● **EXERCISE OBJECTIVE**:
The copy has to match the records word for word and include no pictures.
(Beginning of SUPPLIED DATA)
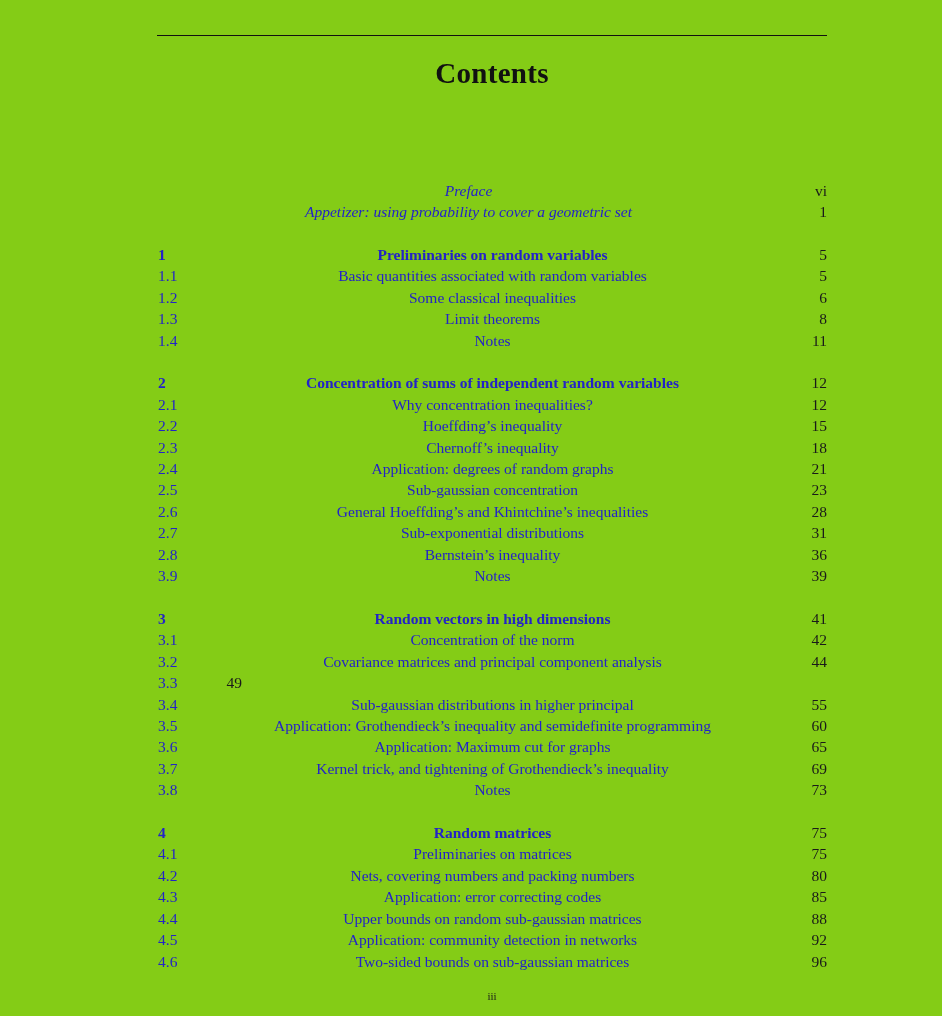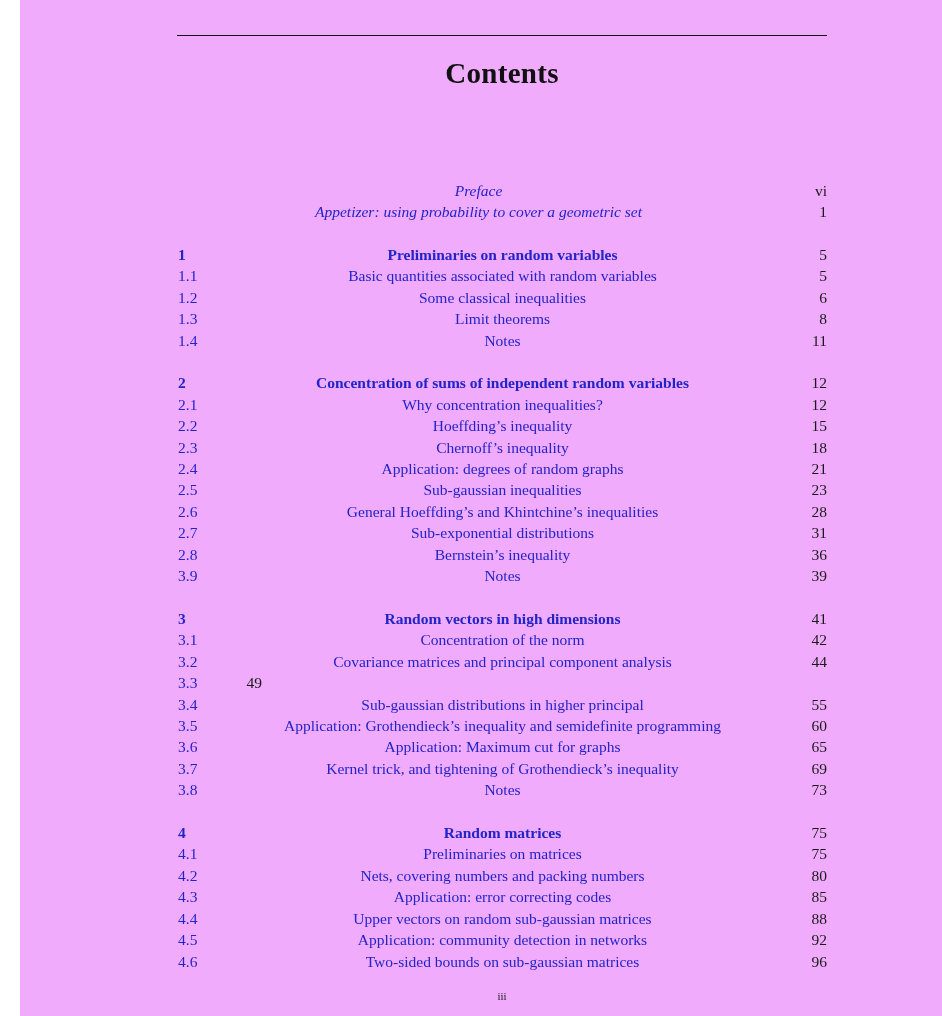--- a/index.html
+++ b/index.html
@@ -5,21 +5,21 @@
   * { margin: 0; padding: 0; box-sizing: border-box; }
   html, body { background: #ffffff; }
   body {
     width: 942px;
     height: 1016px;
     position: relative;
     font-family: "Liberation Serif", "DejaVu Serif", serif;
     color: #1a1a1a;
     overflow: hidden;
   }
-  .page { position: absolute; inset: 0; background: #f0abfc; margin-left: 20px; }
+  .page { position: absolute; inset: 0; background: #84cc16; }
 
   .top-rule {
     position: absolute;
     left: 157px;
     right: 115px;
     top: 35px;
     border: none;
     border-top: 1.7px solid #111111;
   }
 
@@ -142,21 +142,21 @@
         <span class="title">Chernoff’s inequality</span>
         <span class="pg">18</span>
       </div>
       <div class="row section">
         <span class="num">2.4</span>
         <span class="title">Application: degrees of random graphs</span>
         <span class="pg">21</span>
       </div>
       <div class="row section">
         <span class="num">2.5</span>
-        <span class="title">Sub-gaussian inequalities</span>
+        <span class="title">Sub-gaussian concentration</span>
         <span class="pg">23</span>
       </div>
       <div class="row section">
         <span class="num">2.6</span>
         <span class="title">General Hoeffding’s and Khintchine’s inequalities</span>
         <span class="pg">28</span>
       </div>
       <div class="row section">
         <span class="num">2.7</span>
         <span class="title">Sub-exponential distributions</span>
@@ -231,21 +231,21 @@
         <span class="title">Nets, covering numbers and packing numbers</span>
         <span class="pg">80</span>
       </div>
       <div class="row section">
         <span class="num">4.3</span>
         <span class="title">Application: error correcting codes</span>
         <span class="pg">85</span>
       </div>
       <div class="row section">
         <span class="num">4.4</span>
-        <span class="title">Upper vectors on random sub-gaussian matrices</span>
+        <span class="title">Upper bounds on random sub-gaussian matrices</span>
         <span class="pg">88</span>
       </div>
       <div class="row section">
         <span class="num">4.5</span>
         <span class="title">Application: community detection in networks</span>
         <span class="pg">92</span>
       </div>
       <div class="row section">
         <span class="num">4.6</span>
         <span class="title">Two-sided bounds on sub-gaussian matrices</span>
(End of SUPPLIED DATA)
● **RESULT**:
--- a/index.html
+++ b/index.html
@@ -5,21 +5,21 @@
   * { margin: 0; padding: 0; box-sizing: border-box; }
   html, body { background: #ffffff; }
   body {
     width: 942px;
     height: 1016px;
     position: relative;
     font-family: "Liberation Serif", "DejaVu Serif", serif;
     color: #1a1a1a;
     overflow: hidden;
   }
-  .page { position: absolute; inset: 0; background: #f0abfc; margin-left: 20px; }
+  .page { position: absolute; inset: 0; background: #84cc16; }
 
   .top-rule {
     position: absolute;
     left: 157px;
     right: 115px;
     top: 35px;
     border: none;
     border-top: 1.7px solid #111111;
   }
 
@@ -142,21 +142,21 @@
         <span class="title">Chernoff’s inequality</span>
         <span class="pg">18</span>
       </div>
       <div class="row section">
         <span class="num">2.4</span>
         <span class="title">Application: degrees of random graphs</span>
         <span class="pg">21</span>
       </div>
       <div class="row section">
         <span class="num">2.5</span>
-        <span class="title">Sub-gaussian inequalities</span>
+        <span class="title">Sub-gaussian concentration</span>
         <span class="pg">23</span>
       </div>
       <div class="row section">
         <span class="num">2.6</span>
         <span class="title">General Hoeffding’s and Khintchine’s inequalities</span>
         <span class="pg">28</span>
       </div>
       <div class="row section">
         <span class="num">2.7</span>
         <span class="title">Sub-exponential distributions</span>
@@ -231,21 +231,21 @@
         <span class="title">Nets, covering numbers and packing numbers</span>
         <span class="pg">80</span>
       </div>
       <div class="row section">
         <span class="num">4.3</span>
         <span class="title">Application: error correcting codes</span>
         <span class="pg">85</span>
       </div>
       <div class="row section">
         <span class="num">4.4</span>
-        <span class="title">Upper vectors on random sub-gaussian matrices</span>
+        <span class="title">Upper bounds on random sub-gaussian matrices</span>
         <span class="pg">88</span>
       </div>
       <div class="row section">
         <span class="num">4.5</span>
         <span class="title">Application: community detection in networks</span>
         <span class="pg">92</span>
       </div>
       <div class="row section">
         <span class="num">4.6</span>
         <span class="title">Two-sided bounds on sub-gaussian matrices</span>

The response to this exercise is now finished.